Task to complete: Reproduce exactly the lines from the one containing "subtotal: 176656.12 -> 343557.07" through the last line of the data, both ends included.

Structured diff data:
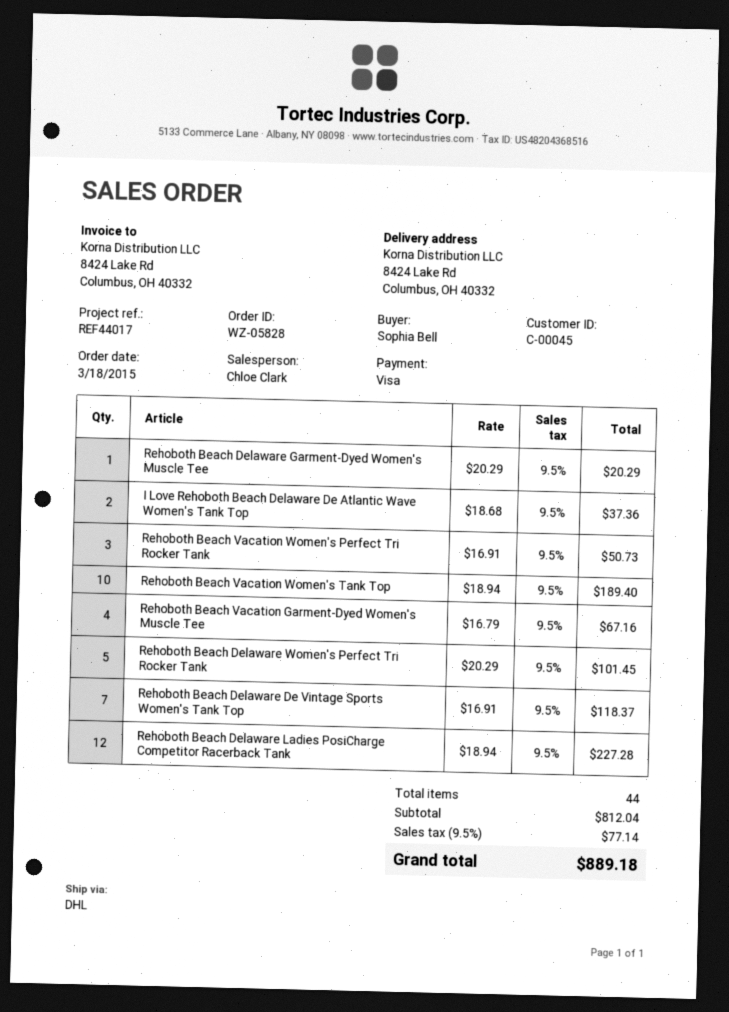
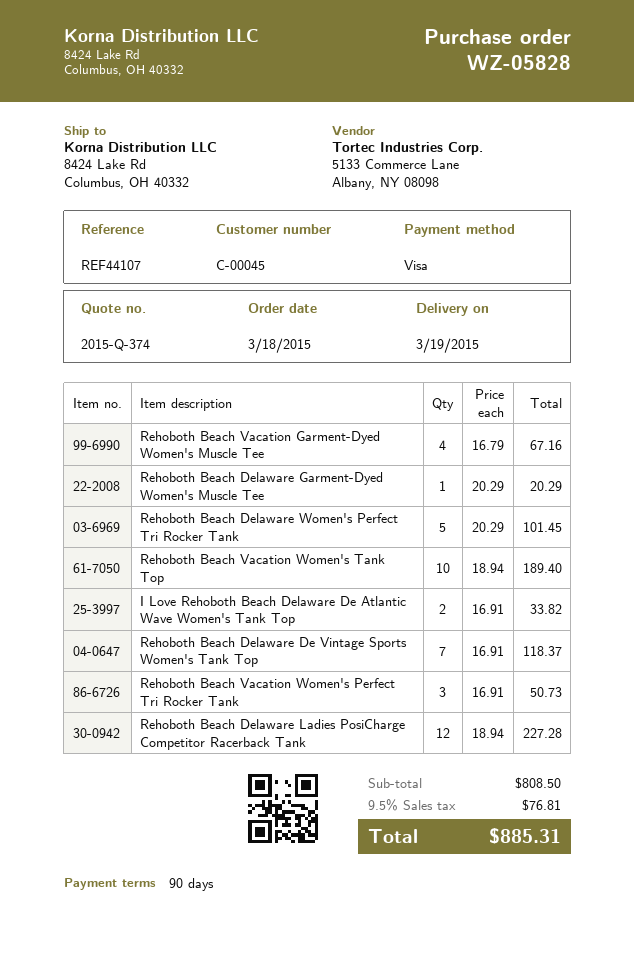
reference: REF44017 -> REF44107
I Love Rehoboth Beach Delaware De Atlantic Wave Women's Tank Top: 2 x 18.68 = 37.36 -> 2 x 16.91 = 33.82
subtotal: 812.04 -> 808.50
tax: 9.5% = 77.14 -> 9.5% = 76.81
total: 889.18 -> 885.31

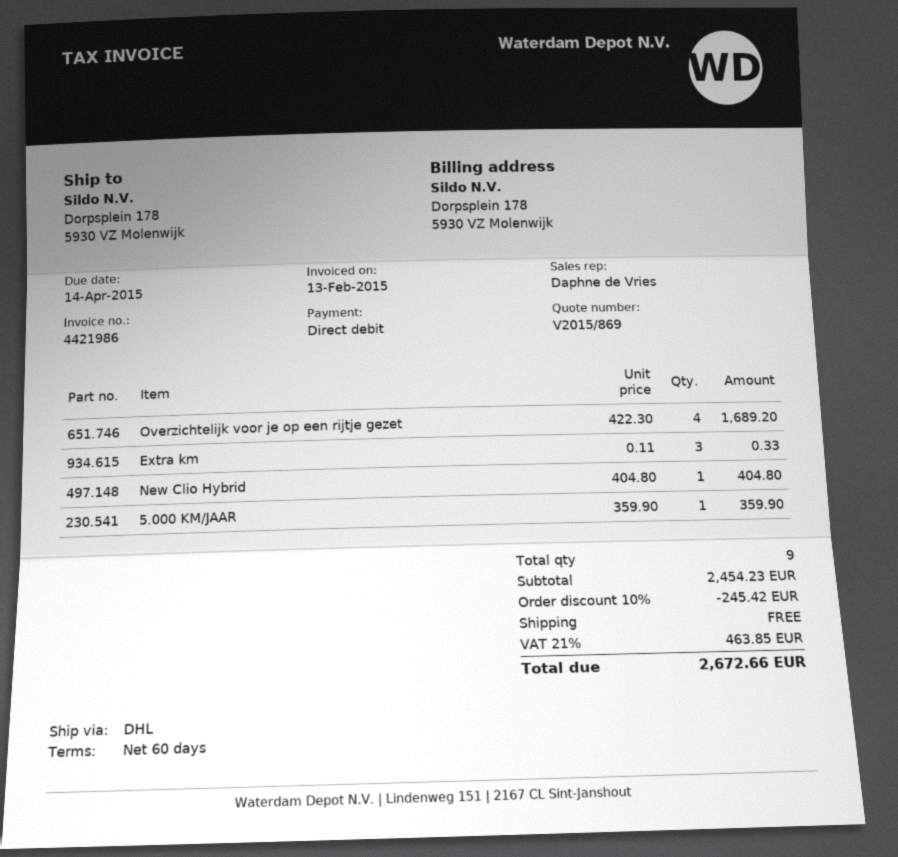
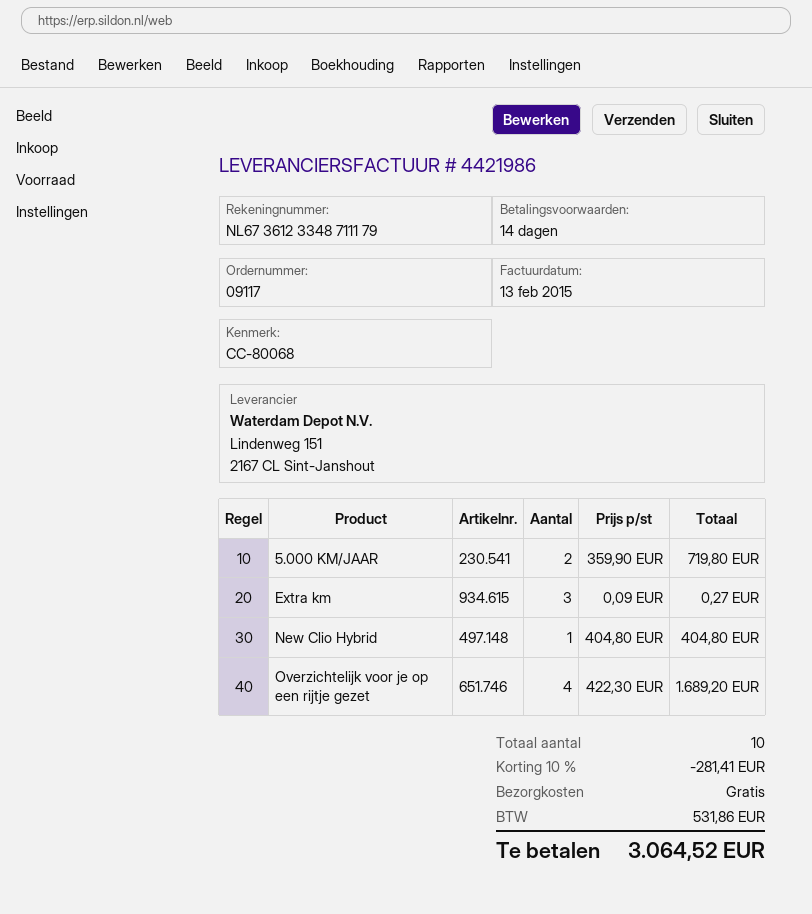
payment terms: 60 days -> 14 days
Extra km: 3 x 0.11 = 0.33 -> 3 x 0.09 = 0.27
5.000 KM/JAAR: 1 x 359.90 = 359.90 -> 2 x 359.90 = 719.80
total quantity: 9 -> 10
discount: 10% = 245.42 -> 10% = 281.41
tax: 463.85 -> 531.86
total: 2672.66 -> 3064.52

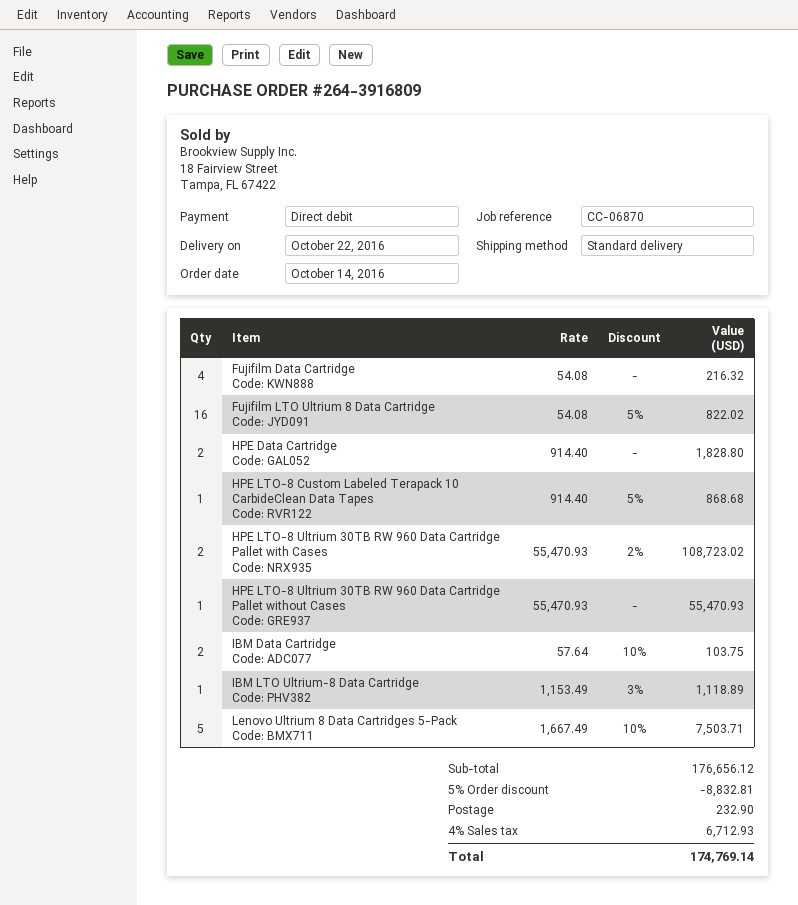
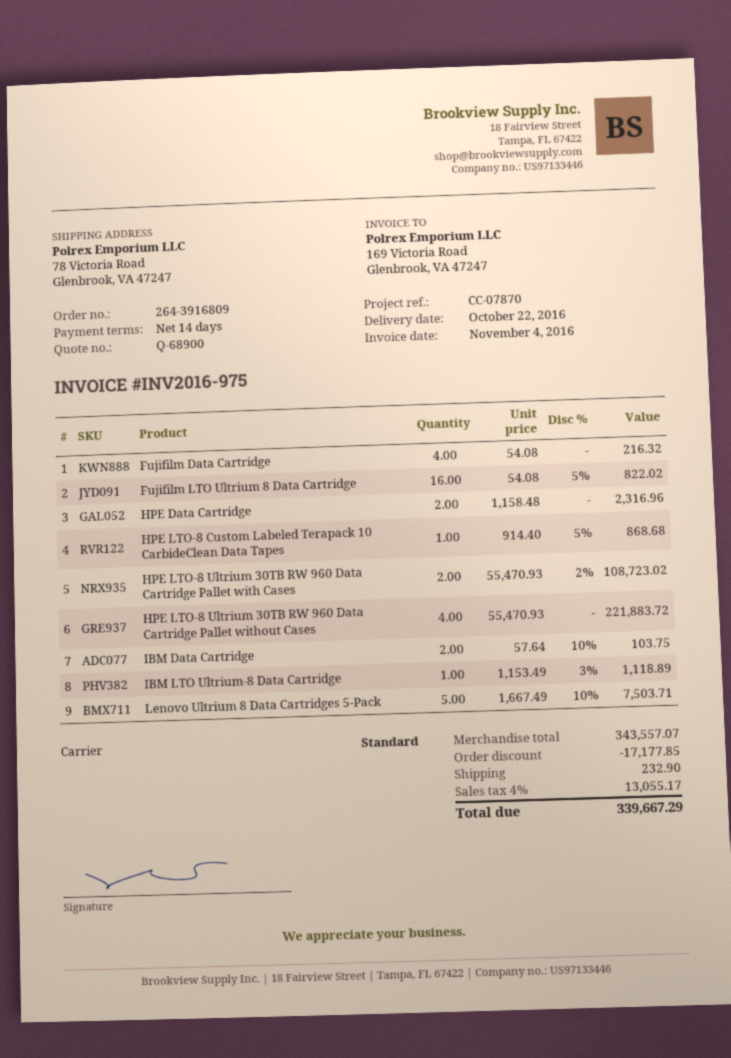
reference: CC-06870 -> CC-07870
HPE Data Cartridge: 2 x 914.40 = 1828.80 -> 2 x 1158.48 = 2316.96
HPE LTO-8 Ultrium 30TB RW 960 Data Cartridge Pallet without Cases: 1 x 55470.93 = 55470.93 -> 4 x 55470.93 = 221883.72
subtotal: 176656.12 -> 343557.07
discount: 8832.81 -> 17177.85
tax: 4% = 6712.93 -> 4% = 13055.17
total: 174769.14 -> 339667.29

The completed task:
subtotal: 176656.12 -> 343557.07
discount: 8832.81 -> 17177.85
tax: 4% = 6712.93 -> 4% = 13055.17
total: 174769.14 -> 339667.29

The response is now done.